Jake sah ihn und verzog das Gesicht. »Was machst du denn hier?«

Hagger rang sich ein schmales Lächeln ab. »Ich bin hier, um dich abzuholen.«

Jake machte einen verwirrten Eindruck. »Du holst mich nie ab.«

»Nun, heute tu ich’s doch«, erwiderte Hagger.

»Wo ist Mum?«

Hagger streckte die Hand aus und tätschelte ihm den Kopf.

»Ich hole dich heute ab«, wiederholte er. »Ich dachte, das wäre nett.«

Die Kindergartenhelferin war immer noch damit beschäftigt, diverse Farbtuben wieder zuzudrehen.

»Mum holt mich immer ab«, sagte der Junge störrisch. »Oder Amelia.«

Ein echtes Paar nutzloser, fauler Schlampen, befand Hagger. »Sie haben gesagt, dass ich dich heute abholen sollte.«

»Mum sagt, du bist ein kompletter Scheißkerl«, sagte Jake beiläufig, während er den Blick senkte und den Farbstift fester auf das Papier drückte. »Und eine totale Fotze«, fügte er hinzu und wechselte seinen grünen gegen einen roten Farbstift aus.

»Das sagt sie also?« Hagger reagierte gereizt.
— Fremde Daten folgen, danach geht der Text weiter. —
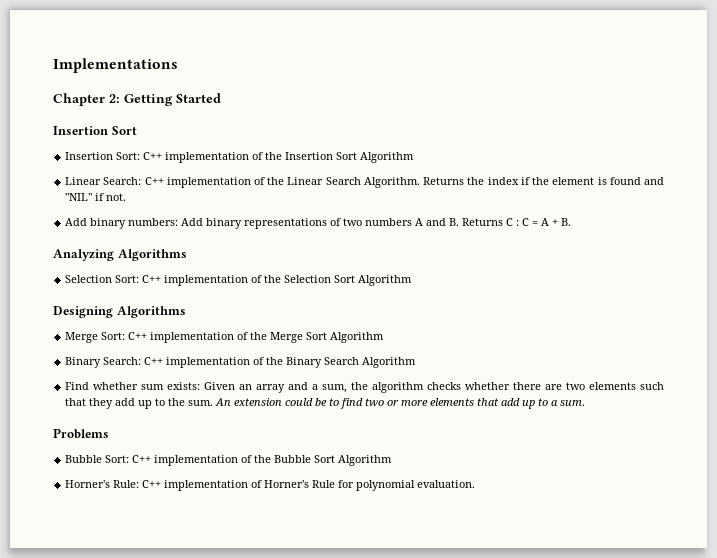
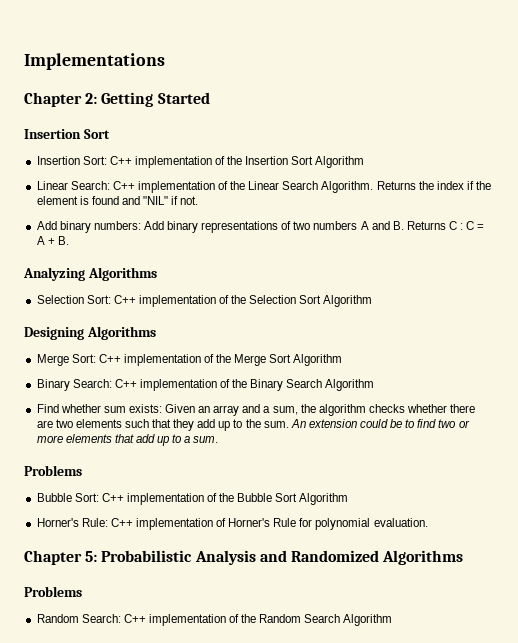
(476, 484) none -> [24,550,464,565] [24,586,82,597] [36,614,393,626] // Chapter 5: Probabilistic Analysis and Randomized Algorithms // Problems // Random Search: C++ implementation of the Random Search Algorithm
»Was ist eine Fotze überhaupt?«

»Nichts.«

Der Junge schaute hoch. »Das ist ein böses Wort, stimmt’s?«

»Sie macht nur Witze.« Hagger grinste nervös. Er warf einen Blick in den hinteren Teil des Raums, aber die Kindergartenhelferin hatte es eindeutig nicht gehört. Sie ließ jetzt Wasser laufen und war dabei, ein paar Töpfe auszuwaschen.

»Amelia auch.«

»In Wirklichkeit mögen sie mich. Genau wie du, oder?«

Jake schaute immer noch nicht hoch. »Ich will auf Mum warten.«

Hagger hatte diese Reaktion von dem Jungen erwartet. Er wusste, dass er schnell sein musste. Er konnte sich keine Szene leisten. Er ließ eine kleine Tüte Jelly Babies auf den Tisch fallen und flüsterte: »Ich dachte, wir könnten ein Eis essen gehen.«

Der Junge schnappte sich die Süßigkeiten und stand auf. »Okay«, sagte er und riss die Tüte auf. Er schaute hoch zu seinem Vater. »Und dann fahren wir zu Mum?«

»Natürlich.«

Dominic Silver, der glücklich darüber war, endlich allein zu sein, entspannte sich auf einer Couch in seinem Haus an der Meard Street in Soho. Gideon Spanner, der seine Augen und Ohren auf der Straße verkörperte, drehte draußen seine Runden, und deshalb hatte Silver das Haus für sich. Im Zimmer war es still, abgesehen vom Brummen des Verkehrs draußen, das vom gelegentlichen Aufheulen einer Polizeisirene unterbrochen wurde. Er hatte den Fernseher, in dem eine Wiederholung des Boxkampfs zwischen Evander Holyfield und Michael Dokes von 1989 lief, stumm gestellt, um sich auf einen Bericht im Evening Standard zu konzentrieren. Er handelte von der nicht sonderlich interessanten Geschichte zweier Drogenhändler, denen eine Gefängnisstrafe von bis zu siebenundzwanzig Jahren bevorstand, nachdem die Polizei zwei Reisetaschen mit fünfzig Kilogramm Heroin im Kofferraum ihres Wagens gefunden hatte. In dem Bericht wurde behauptet, die »Beute« sei »auf der Straße« fast fünf Millionen Pfund Sterling wert. Ich bin nicht sicher, an welche Straße du denkst, Freund, dachte Dom naserümpfend. Aus dem Stegreif schätzte er, dass jemand, der mit einer solchen Menge dreieinhalb Millionen umsetzte, in dieser angespannten Zeit nicht schlecht abgeschnitten hätte. Immer noch eine ordentliche Summe, aber deutlich unter den Höchstpreisen. Die sich verschärfende Rezession schnitt rigoros in alle möglichen Ermessensausgaben ein; sogar im Drogengeschäft, das sich länger als die meisten anderen besser als die meisten anderen gehalten hatte, spürte man inzwischen ernsthaft die Krise. Schmalhans war jetzt Küchenmeister, selbst wenn es darum ging, sich die Kante zu geben.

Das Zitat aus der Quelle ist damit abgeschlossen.